**Required action:**
Print out each entry below exactly; do not carry over any image.

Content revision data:
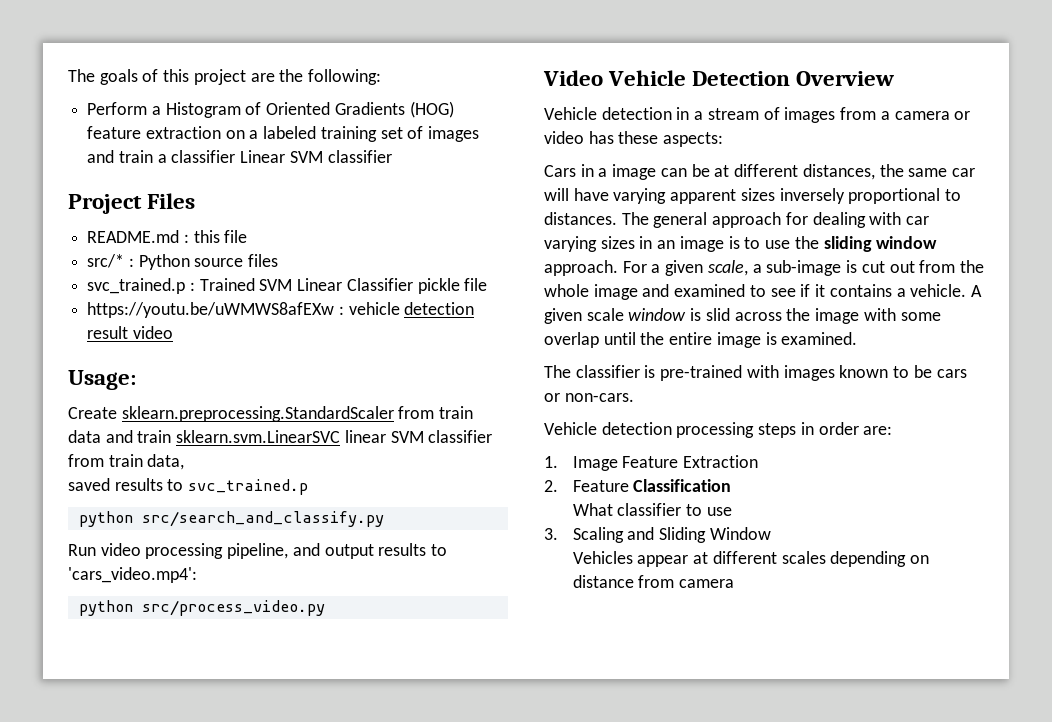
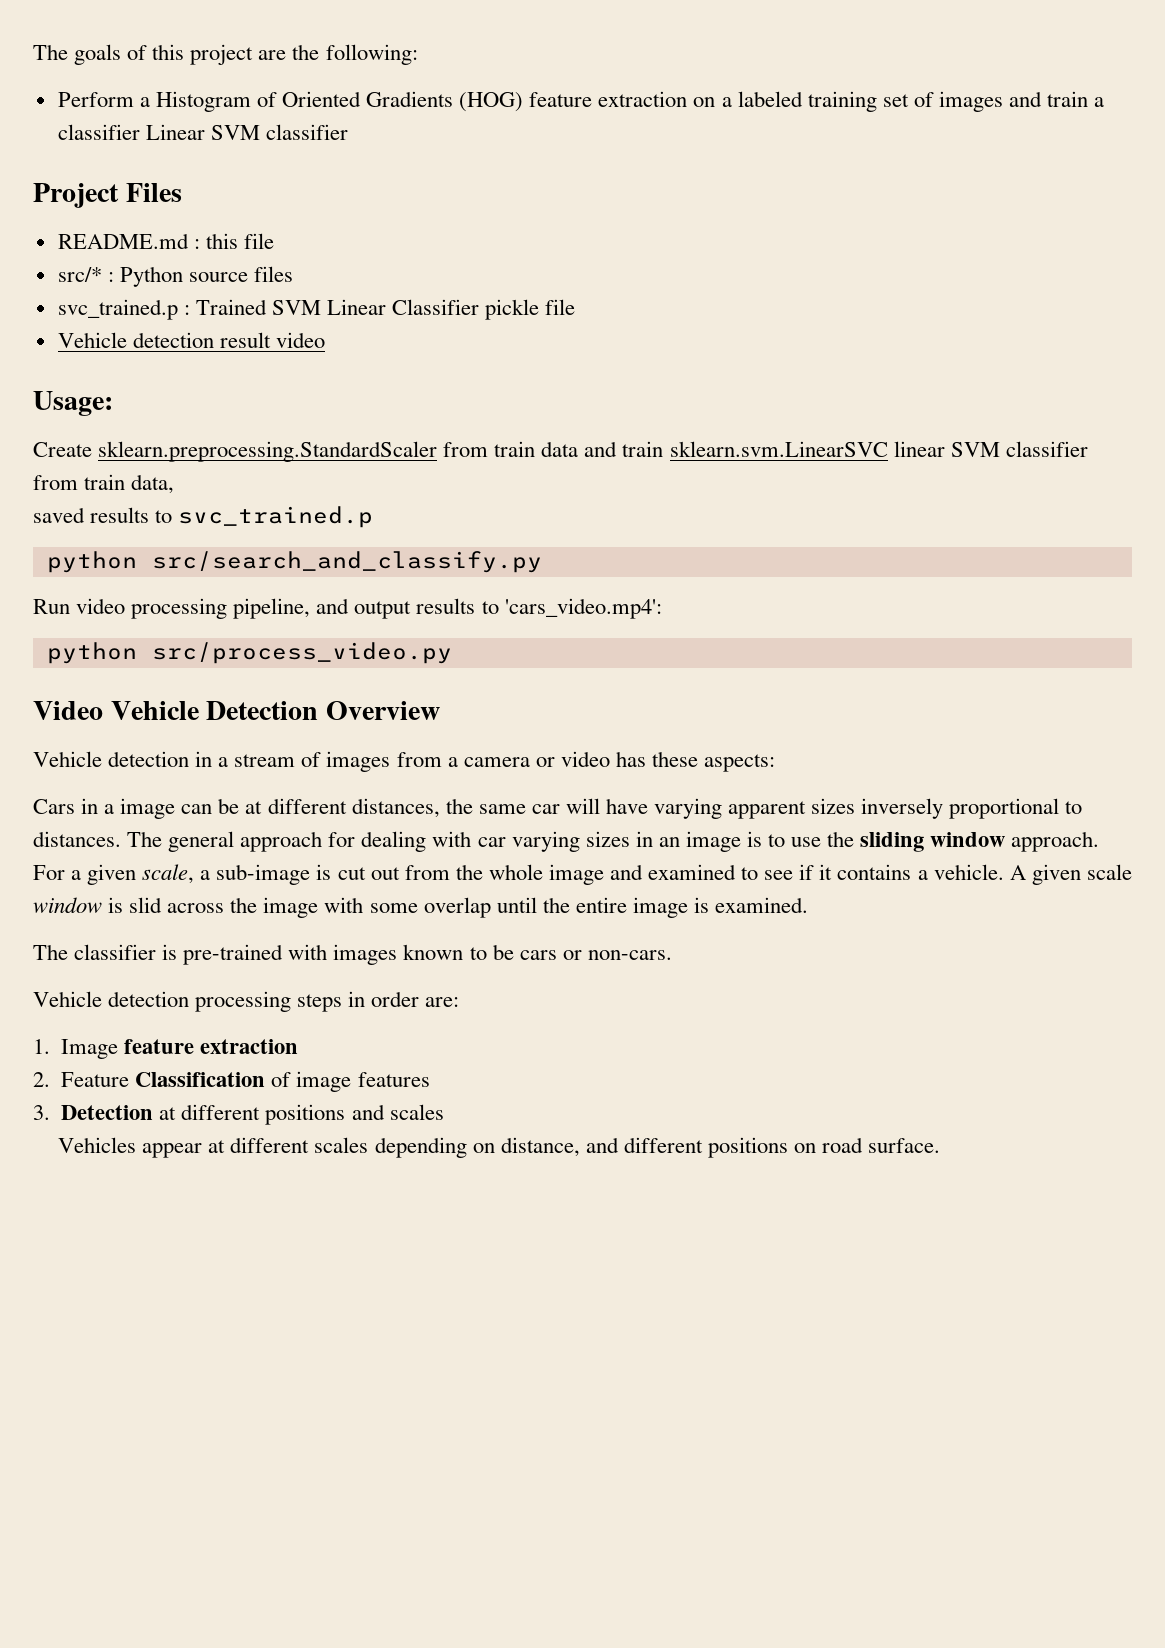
[87,302,400,318] https://youtu.be/uWMWS8afEXw : vehicle -> [57,332,127,348] Vehicle
[622,455,759,468] Feature Extraction -> [124,1039,299,1054] feature extraction
[572,503,732,516] [544,527,771,543] // What classifier to use // 3. Scaling and Sliding Window -> [271,1071,430,1092] [33,1104,444,1125] of image features // 3. Detection at different positions and scales
[572,575,735,588] distance from camera -> [500,1137,941,1158] distance, and different positions on road surface.

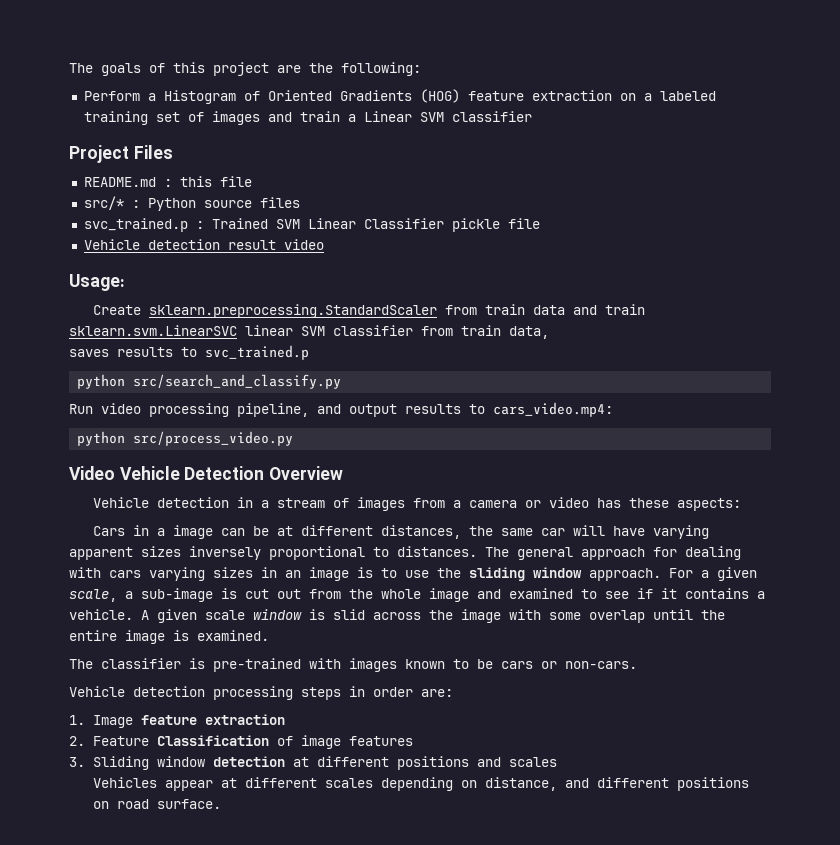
[57,124,140,140] classifier -> (356, 118) none
[33,507,85,523] saved -> [69,349,109,357] saves
[504,598,662,619] 'cars_video.mp4': -> [493,402,613,417] cars_video.mp4:
[477,837,506,847] car -> [109,570,141,578] cars
[61,1105,154,1120] Detection -> [92,756,285,770] Sliding window detection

**Result for this task:**
[87,302,400,318] https://youtu.be/uWMWS8afEXw : vehicle -> [57,332,127,348] Vehicle
[622,455,759,468] Feature Extraction -> [124,1039,299,1054] feature extraction
[572,503,732,516] [544,527,771,543] // What classifier to use // 3. Scaling and Sliding Window -> [271,1071,430,1092] [33,1104,444,1125] of image features // 3. Detection at different positions and scales
[572,575,735,588] distance from camera -> [500,1137,941,1158] distance, and different positions on road surface.

[57,124,140,140] classifier -> (356, 118) none
[33,507,85,523] saved -> [69,349,109,357] saves
[504,598,662,619] 'cars_video.mp4': -> [493,402,613,417] cars_video.mp4:
[477,837,506,847] car -> [109,570,141,578] cars
[61,1105,154,1120] Detection -> [92,756,285,770] Sliding window detection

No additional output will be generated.